FRIEDEMANN DIEDERICHS
Nur „Händeschütteln und Hallo sagen“ wollte Donald Trump eigenen Worten zufolge beim historischen Treffen mit Diktator Kim Jong Un auf nordkoreanischem Boden. Diese Formulierung zeigt, wie weit der US-Präsident insgeheim die Erwartungen nach den Gipfeln von Singapur und Hanoi zurückgeschraubt hat.

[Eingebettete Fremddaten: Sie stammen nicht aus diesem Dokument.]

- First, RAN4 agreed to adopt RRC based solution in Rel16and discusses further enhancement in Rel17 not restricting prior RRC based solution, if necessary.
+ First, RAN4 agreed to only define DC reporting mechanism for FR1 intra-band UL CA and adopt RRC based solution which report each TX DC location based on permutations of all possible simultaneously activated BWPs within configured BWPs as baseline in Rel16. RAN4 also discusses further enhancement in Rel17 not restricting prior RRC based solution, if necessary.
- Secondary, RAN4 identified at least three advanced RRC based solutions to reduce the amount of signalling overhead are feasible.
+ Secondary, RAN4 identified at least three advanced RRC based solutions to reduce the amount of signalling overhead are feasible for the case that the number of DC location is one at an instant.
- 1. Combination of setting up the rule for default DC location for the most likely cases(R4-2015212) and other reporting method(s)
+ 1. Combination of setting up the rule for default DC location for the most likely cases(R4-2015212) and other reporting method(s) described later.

Bei diesen Terminen fiel immer wieder das magische Wort „Denuklearisierung“, doch reale Fortschritte in diese Richtung hat es seitdem nicht gegeben. Stattdessen erfuhr Kim eine massive persönliche Aufwertung. Ohne besondere Vorleistungen. Der Despot, der weiter seine Untertanen brutal unterdrückt, kann damit renommieren, auf Augenhöhe mit dem Präsidenten jener Weltmacht zu stehen, die schon sein Vater erfolgreich immer wieder mit gebrochenen Zusagen an der Nase herumgeführt hat.

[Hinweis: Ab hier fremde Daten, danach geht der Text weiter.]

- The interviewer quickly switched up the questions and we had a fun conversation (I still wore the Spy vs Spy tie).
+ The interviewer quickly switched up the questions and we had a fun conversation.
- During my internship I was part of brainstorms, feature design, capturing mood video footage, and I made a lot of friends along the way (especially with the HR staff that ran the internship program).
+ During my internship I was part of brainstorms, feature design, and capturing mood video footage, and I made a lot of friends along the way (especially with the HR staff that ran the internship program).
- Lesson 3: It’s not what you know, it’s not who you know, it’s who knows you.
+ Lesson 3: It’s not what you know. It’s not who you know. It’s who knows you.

Natürlich: Es ist besser, miteinander zu reden anstatt militärisch gegeneinander vorzugehen. Doch irgendwann kommt der Punkt, wo schöne Bilder eben nicht mehr sind als das, was die beiden Worte besagen. Diplomatie ohne wirkliche Annäherung kann Realpolitik nicht ersetzen. Doch Trump, der davon träumt, durch Wirtschaftshilfen Nordkorea großartig zu machen, will Kim nun zügig im Weißen Haus empfangen. Auch das wäre für Nordkorea „historisch“. Irgendwann nutzt sich auch dieser viel bemühte Begriff aber ab, wenn nicht nachprüfbare Schritte in Richtung atomare Abrüstung erfolgen. Die Showmänner Trump und Kim müssen endlich liefern.